İlişkilendirme ayrıca problem çözme için başlangıç noktası sağlayabilir. Psikologlar, terapi seanslarında genellikle serbest çağrışım yöntemini kullanırlar. İnsanın düşünce dünyasını araştırmak için önemli bir araçtır ve başarısızlıkların analizi ve hayallerin yorumlanmasına ek olarak, psikanalizin en önemli ayağını temsil eder.Hastadan, problemin kendisine yüklediği alandan bir kelime söylemesi istenir. Hasta aşırı stresten mustaripse, psikolog ondan "stres" kelimesi geçtiğinde aklına gelen kelimeleri isimlendirmesini ister. Hasta daha sonra örneğin bunları not eder. Her kelime yeni bir çağrışım yaratır. Stres, dinlenme, denge, çok fazla çalışma, fazla mesai, evlilik sorunları, tatil, dinlenme ve rahatlama eksikliği ile ilişkilendirilebilir. Hasta, işte üretken kalabilmek için daha fazla dinlenmeye ve dengeye ihtiyaç duyduğunun farkına varır. Daha az fazla mesai yapmak için sürekli olarak molalarına sadık kalmaya, daha iyi zaman yönetimi sunmaya karar veriyor. Bu yaklaşım nihayetinde, örneğin ailesiyle daha fazla boş zaman geçirmesini sağlar. Analist aynı zamanda çağrışımdan da yararlanır, çünkü hastanın fikirlerini, düşüncelerini ve duygularını birbirine bağlar ve onları anlamlı bir açıklayıcı bağlamla sonuçlanacak şekilde yorumlar.
İlaçlarınızı burada bulabilirsiniz
➔ Hafıza bozuklukları ve unutkanlığa karşı ilaçlarHastalıklar ve rahatsızlıklar
İlişkiyi algılama yeteneği kısıtlanmışsa veya artık çalışmıyorsa, doktorlar ve psikologlar bir ilişki bozukluğundan bahseder. Etkilenen hastalar, düşüncelerinin içeriğinde rahatsız edici bir kompozisyon sergiler.
Psikoloji ve psikiyatri, bireysel psikopatolojik fenomenleri ve bilinç içeriğinin bileşiminin az ya da çok ciddi şekilde bozulduğu psikolojik bozuklukları bilir.
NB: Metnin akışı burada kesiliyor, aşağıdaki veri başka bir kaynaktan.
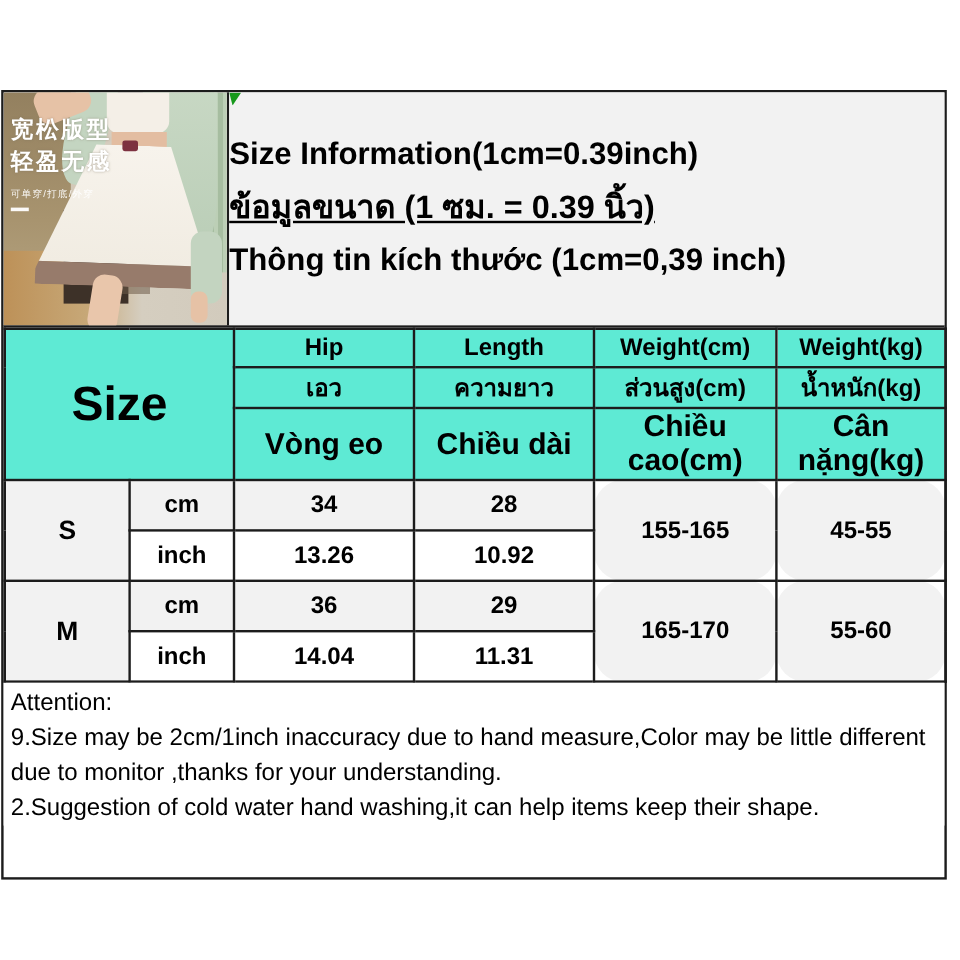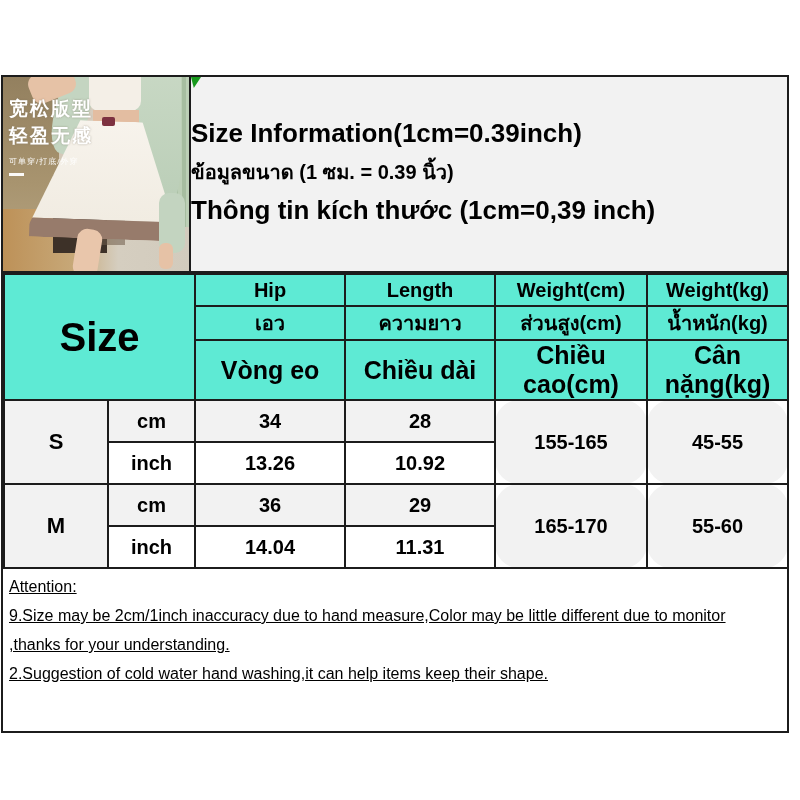--- a/index.html
+++ b/index.html
@@ -52,7 +52,7 @@
   .corner-triangle{position:absolute;left:0;top:0;width:10px;height:11px;background:#17991c;
          clip-path:polygon(0 0,100% 0,28% 100%);}
   .title-cell .t1{font-size:26px;font-weight:700;}
-  .title-cell .t2{font-size:20px;font-weight:700;}
+  .title-cell .t2{font-size:27px;font-weight:700;text-decoration:underline;}
   .title-cell .t3{font-size:26px;font-weight:700;}
 
   

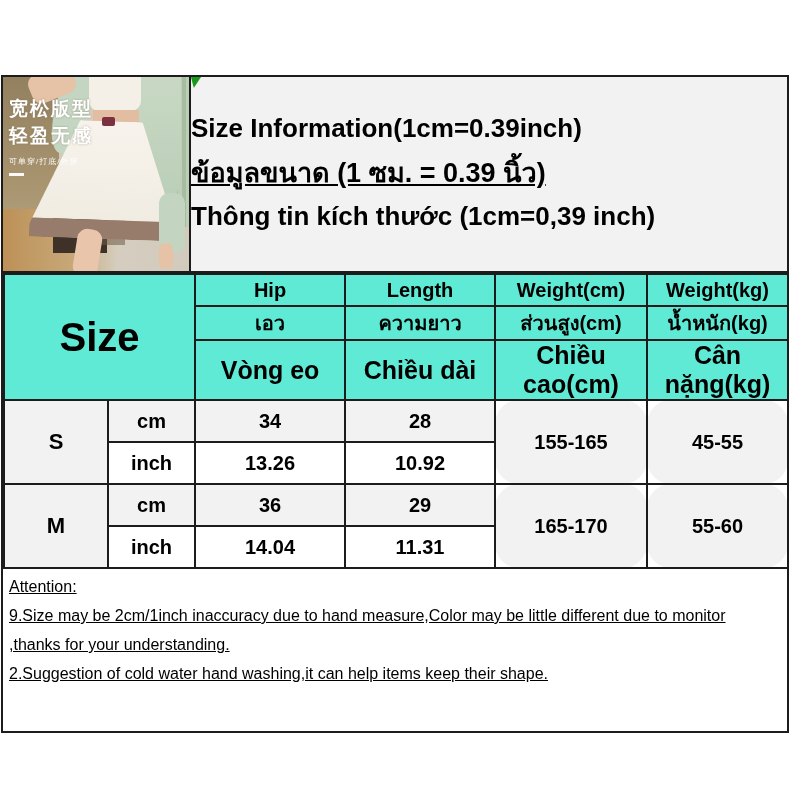--- a/index.html
+++ b/index.html
@@ -68,8 +68,8 @@
   td.span-cell{background:#f2f2f2;border-radius:24px;}
 
   
-  .attention{padding:3px 8px 0 6px;font-size:16px;font-weight:400;line-height:29px;
-         background:#fff;text-align:left;text-decoration:underline;}
+  .attention{padding:3px 8px 0 6px;font-size:20px;font-weight:400;line-height:29px;
+         background:#fff;text-align:left;}
 </style>
 </head>
 <body>

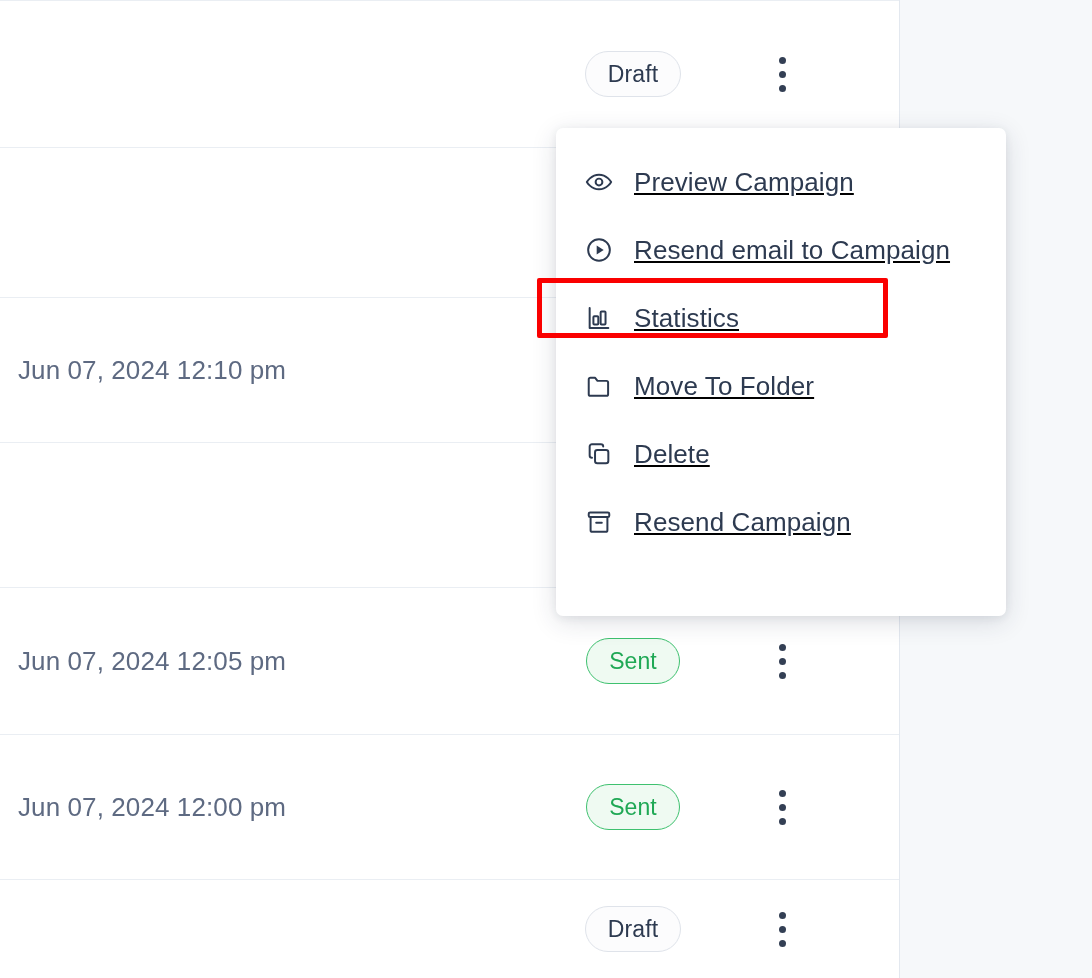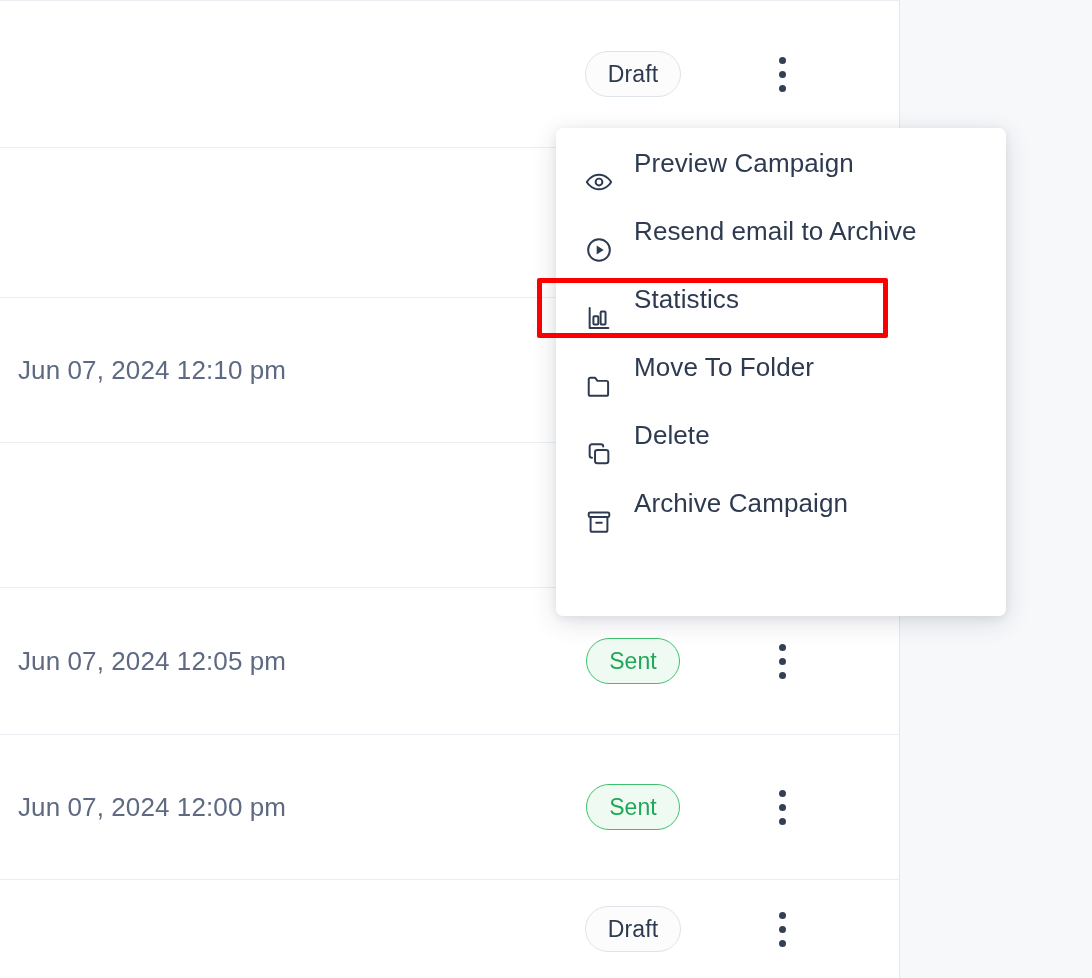--- a/index.html
+++ b/index.html
@@ -135,9 +135,11 @@
 
   .menu-item {
     display: flex;
+    align-items: center;
     height: 68px;
     padding: 0 0 0 22px;
     cursor: pointer;
+    text-decoration: underline;
   }
 
   .menu-item .mi-icon {

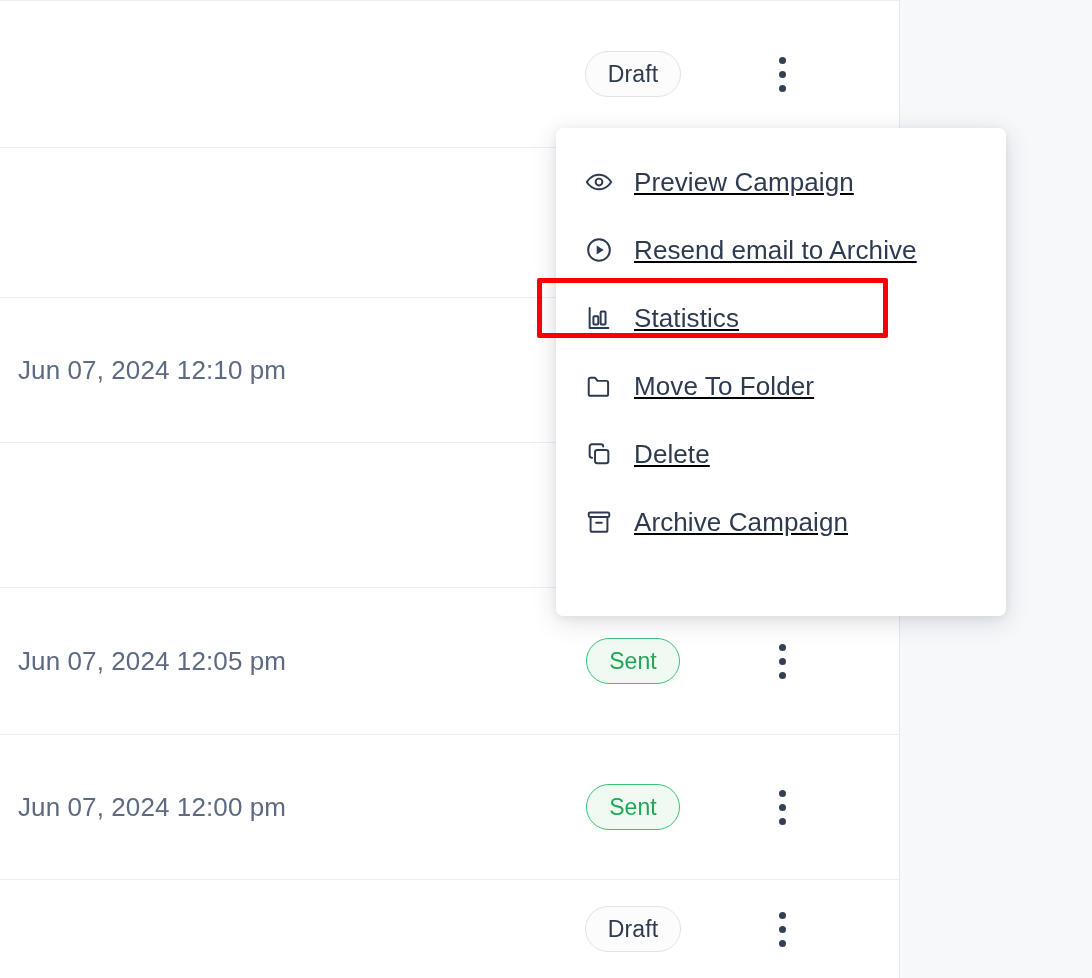--- a/index.html
+++ b/index.html
@@ -298,7 +298,7 @@
         <path d="M10 8.2l6 3.8-6 3.8Z" fill="currentColor" stroke="none"></path>
       </svg>
     </span>
-    <span class="mi-label">Resend email to Archive</span>
+    <span class="mi-label">Resend email to Campaign</span>
   </div>
 
   <div class="menu-item">

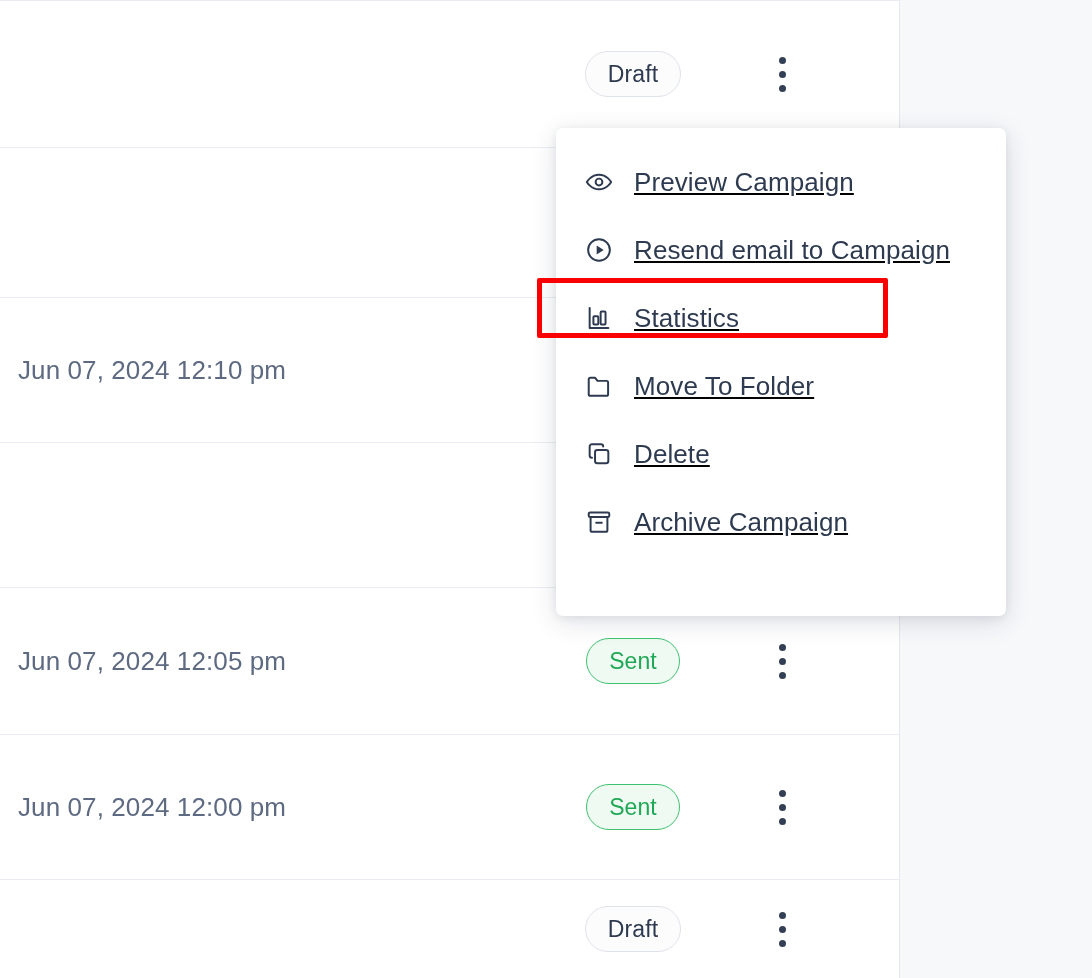--- a/index.html
+++ b/index.html
@@ -339,7 +339,7 @@
         <path d="M9.6 12.6h4.8"></path>
       </svg>
     </span>
-    <span class="mi-label">Archive Campaign</span>
+    <span class="mi-label">Resend Campaign</span>
   </div>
Pek çok hasta, normal zihinsel yaşamın beraberinde yabancılaşma şeklinde getirebileceği hafif ilişki bozukluklarından muzdariptir.
Daha zor bir ilişki aşırı yorgunluk, stres ve bitkinliktir. Normal zihinsel yaşamın bu fenomeni, örneğin hasta nevroz, psikoz, paranoya ve şizofreniden muzdarip olduğunda hastalıkla ilgili ve psikolojik bozukluklara dönüşür. Bu klinik tablolar artık aile hekimi tarafından tedavi edilemez, psikiyatri ve psikoloji alanına aktarılır.
Hasta ciddi çağrışım bozukluklarından muzdaripse, bakış açısını gerçek durum üzerinden düzeltemez. Demans, Alzheimer hastalığı, felç, vasküler demans ve hafıza bozuklukları gibi hafıza bozukluğu alanına giren hastalıklarda bile hastalar ilişkilendirme bozuklukları gösterirler. Bunlar, bazıları duygusal bozukluklarla (bozulmuş duygular) ilişkili olan bilişsel bozukluklardır. En yaygın hastalık depresyondur.